Available data:
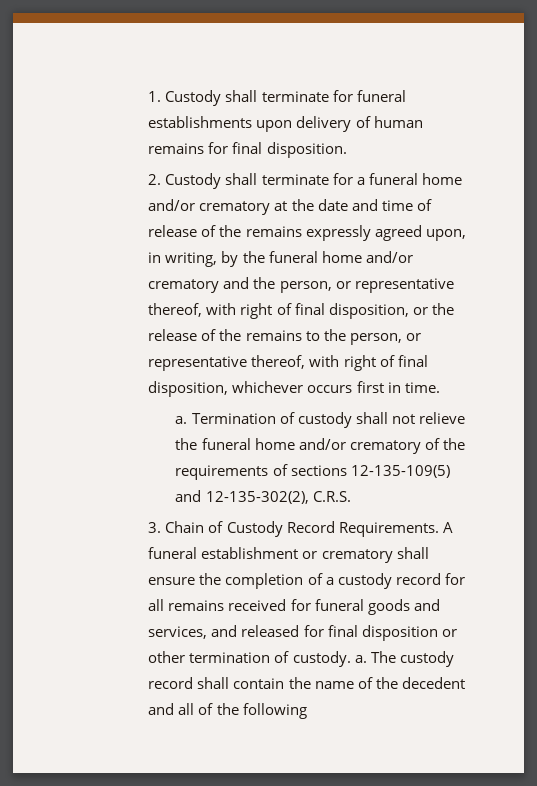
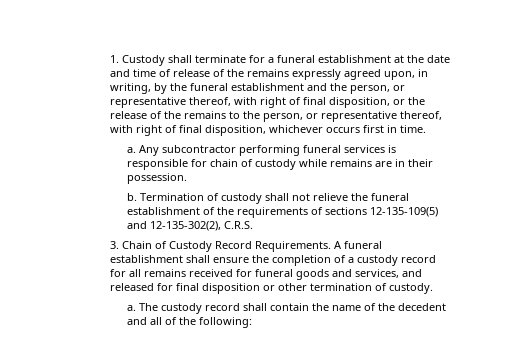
- 1. Custody shall terminate for funeral establishments upon delivery of human remains for final disposition.
- 2. Custody shall terminate for a funeral home and/or crematory at the date and time of release of the remains expressly agreed upon, in writing, by the funeral home and/or crematory and the person, or representative thereof, with right of final disposition, or the release of the remains to the person, or representative thereof, with right of final disposition, whichever occurs first in time.
+ 1. Custody shall terminate for a funeral establishment at the date and time of release of the remains expressly agreed upon, in writing, by the funeral establishment and the person, or representative thereof, with right of final disposition, or the release of the remains to the person, or representative thereof, with right of final disposition, whichever occurs first in time.
+ Any subcontractor performing funeral services is responsible for chain of custody while remains are in their possession.
+ b.
- Termination of custody shall not relieve the funeral home and/or crematory of the requirements of sections 12-135-109(5) and 12-135-302(2), C.R.S.
+ Termination of custody shall not relieve the funeral establishment of the requirements of sections 12-135-109(5) and 12-135-302(2), C.R.S.
- A funeral establishment or crematory shall ensure the completion of a custody record for all remains received for funeral goods and services, and released for final disposition or other termination of custody. a.
+ A funeral establishment shall ensure the completion of a custody record for all remains received for funeral goods and services, and released for final disposition or other termination of custody.
+ a.
- The custody record shall contain the name of the decedent and all of the following
+ The custody record shall contain the name of the decedent and all of the following:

Action item:
Write down all the entries exactly, but not the pictures they hold.

Solution:
- 1. Custody shall terminate for funeral establishments upon delivery of human remains for final disposition.
- 2. Custody shall terminate for a funeral home and/or crematory at the date and time of release of the remains expressly agreed upon, in writing, by the funeral home and/or crematory and the person, or representative thereof, with right of final disposition, or the release of the remains to the person, or representative thereof, with right of final disposition, whichever occurs first in time.
+ 1. Custody shall terminate for a funeral establishment at the date and time of release of the remains expressly agreed upon, in writing, by the funeral establishment and the person, or representative thereof, with right of final disposition, or the release of the remains to the person, or representative thereof, with right of final disposition, whichever occurs first in time.
+ Any subcontractor performing funeral services is responsible for chain of custody while remains are in their possession.
+ b.
- Termination of custody shall not relieve the funeral home and/or crematory of the requirements of sections 12-135-109(5) and 12-135-302(2), C.R.S.
+ Termination of custody shall not relieve the funeral establishment of the requirements of sections 12-135-109(5) and 12-135-302(2), C.R.S.
- A funeral establishment or crematory shall ensure the completion of a custody record for all remains received for funeral goods and services, and released for final disposition or other termination of custody. a.
+ A funeral establishment shall ensure the completion of a custody record for all remains received for funeral goods and services, and released for final disposition or other termination of custody.
+ a.
- The custody record shall contain the name of the decedent and all of the following
+ The custody record shall contain the name of the decedent and all of the following:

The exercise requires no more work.